Dr. Chepenik is with the Department of Psychiatry and the Department of Emergency Medicine and Dr. Pinker is with the School of Management, Yale University, New Haven, Connecticut (e-mail:

出版信息

Psychiatr Serv. 2017 May 1;68(5):470-475. doi: 10.1176/appi.ps.201600202. Epub 2017 Jan 3.

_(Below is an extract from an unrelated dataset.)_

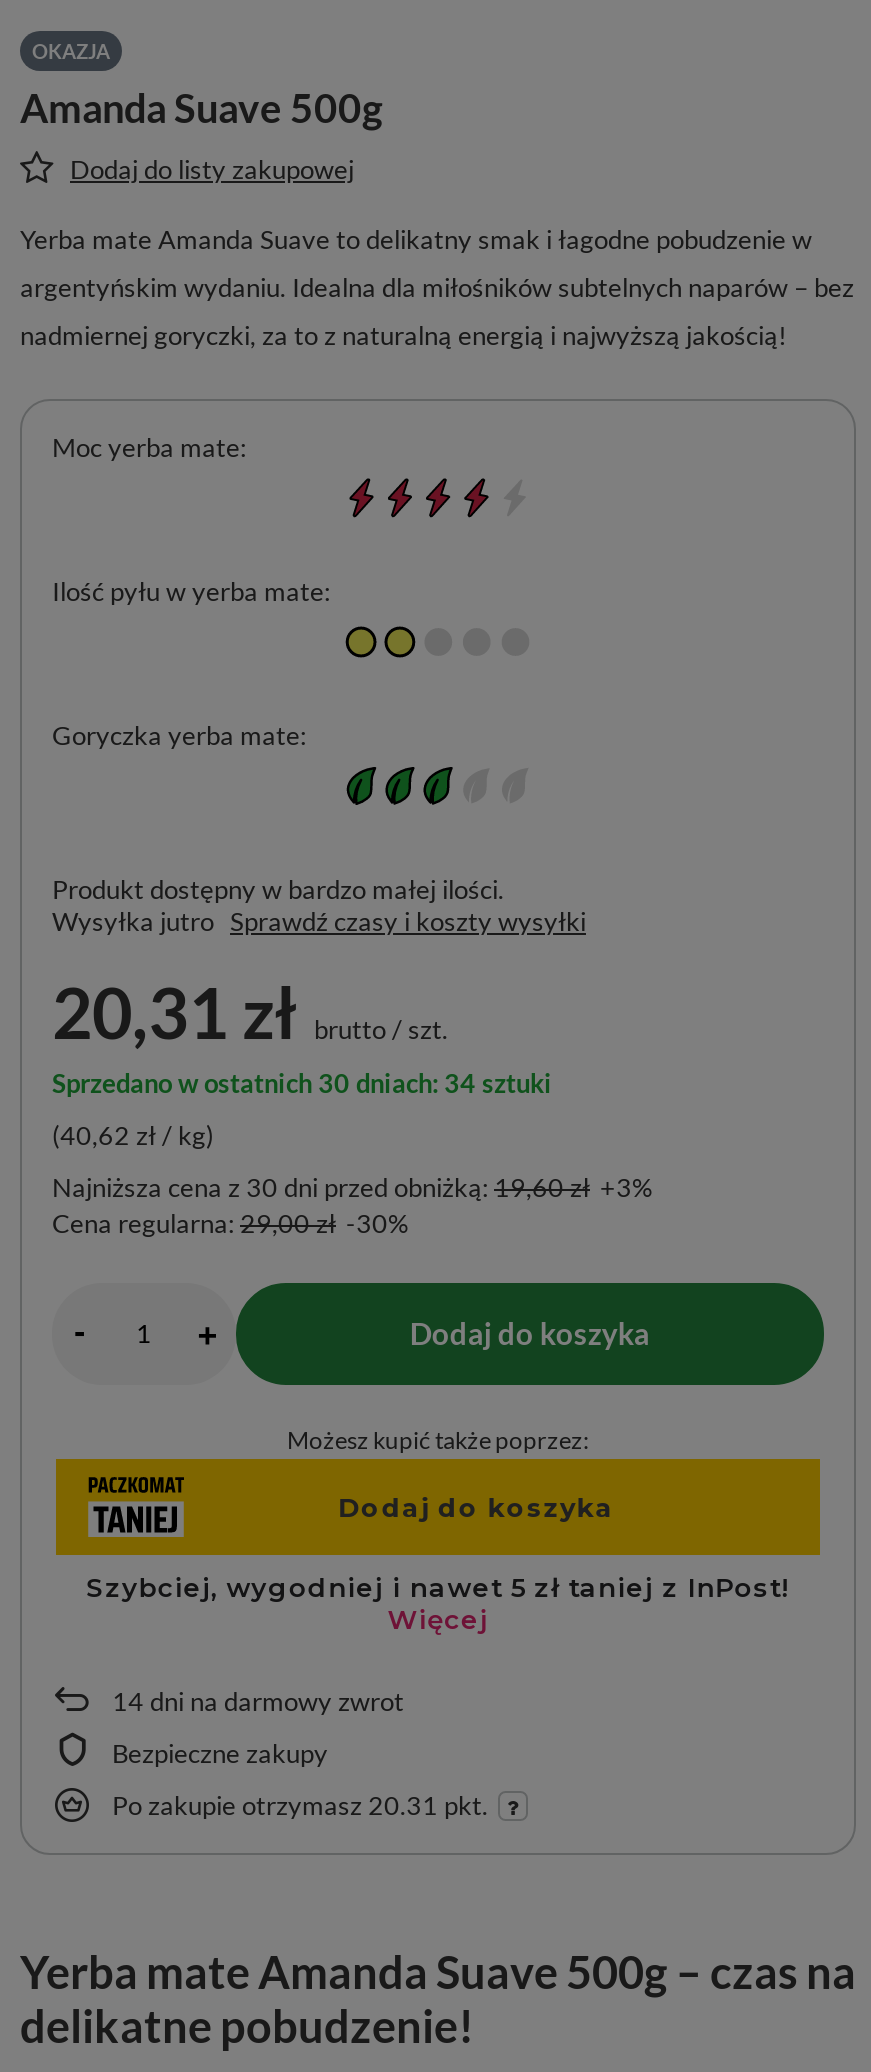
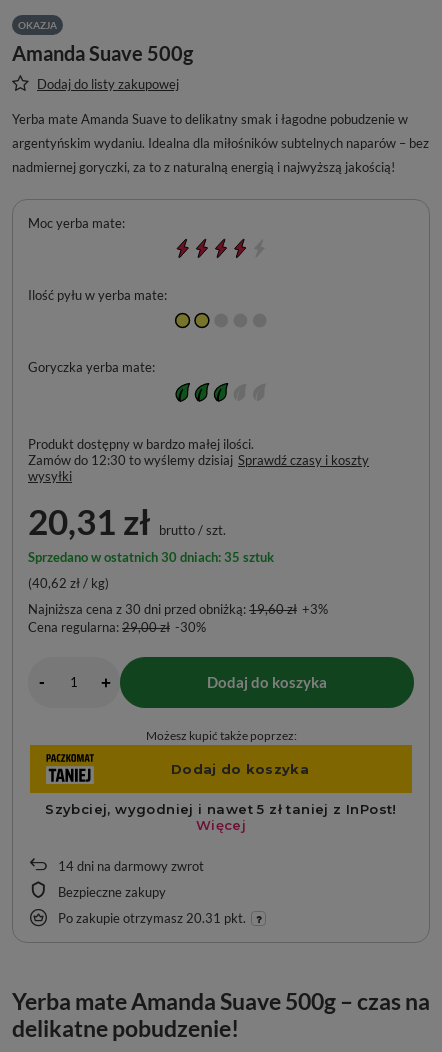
[52,905,586,937] Wysyłka jutro Sprawdź czasy i koszty wysyłki -> [28,452,369,484] Zamów do 12:30 to wyślemy dzisiaj Sprawdź czasy i koszty | wysyłki
[52,1067,552,1099] Sprzedano w ostatnich 30 dniach: 34 sztuki -> [28,549,274,565] Sprzedano w ostatnich 30 dniach: 35 sztuk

DOI:10.1176/appi.ps.201600202
PMID:28045348
Abstract

OBJECTIVE

The study illustrates the use of approaches based on queuing theory to understand bottlenecks in patient flow. A queuing simulation was used to predict the potential benefits of additional clinical personnel on patient flow through a psychiatric emergency service (PES).

METHODS

A discrete-event simulation model was calibrated on the basis of two months of data collected in a PES. This model examined the effects of adding between .5 (half-time) and three additional providers to the 8 a.m. to 4 p.m. shift.

RESULTS

The model showed that an addition of a half-time clinician produced the biggest change in patient flow metrics. Average length of stay was predicted to drop from 38.1 hours to 33.2 hours for patients who were awaiting hospitalization and from 13.7 to 9.0 hours for patients who were eventually discharged. The number of patients waiting to see a provider decreased by two-thirds between 8 a.m. and 4 p.m., and it decreased by one-half during the rest of the day, even though the number of clinical staff remained the same. Adding more providers failed to reduce these numbers much further. Adding more than a half-time provider also failed to significantly reduce boarding (remaining in the PES while awaiting hospitalization).

CONCLUSIONS

Queuing simulation predicted a dramatic benefit to patient flow with a fairly small addition in clinician time, a benefit that persisted beyond the time during which the additional staff was on duty, especially when this staff was added during a period of high demand.

摘要

目的

本研究阐述了运用基于排队论的方法来理解患者流程中的瓶颈问题。采用排队模拟来预测增加临床人员对通过精神科急诊服务(PES)的患者流程可能产生的益处。

方法

基于在一个PES收集的两个月数据校准了一个离散事件模拟模型。该模型研究了在上午8点至下午4点的班次增加0.5个(兼职)至3名额外医护人员的影响。

结果

该模型显示,增加一名兼职临床医生对患者流程指标产生了最大变化。预计等待住院的患者平均住院时间将从38.1小时降至33.2小时,最终出院的患者平均住院时间将从13.7小时降至9.0小时。上午8点至下午4点之间等待看诊的患者数量减少了三分之二,当天其余时间减少了一半,尽管临床工作人员数量保持不变。增加更多医护人员未能进一步大幅降低这些数字。增加超过一名兼职医护人员也未能显著减少滞留(在等待住院期间留在PES)情况。

结论

排队模拟预测,在临床医生工作时间增加相当少的情况下,对患者流程有显著益处,这种益处会持续到额外工作人员值班时间之后,尤其是在需求高峰期增加工作人员时。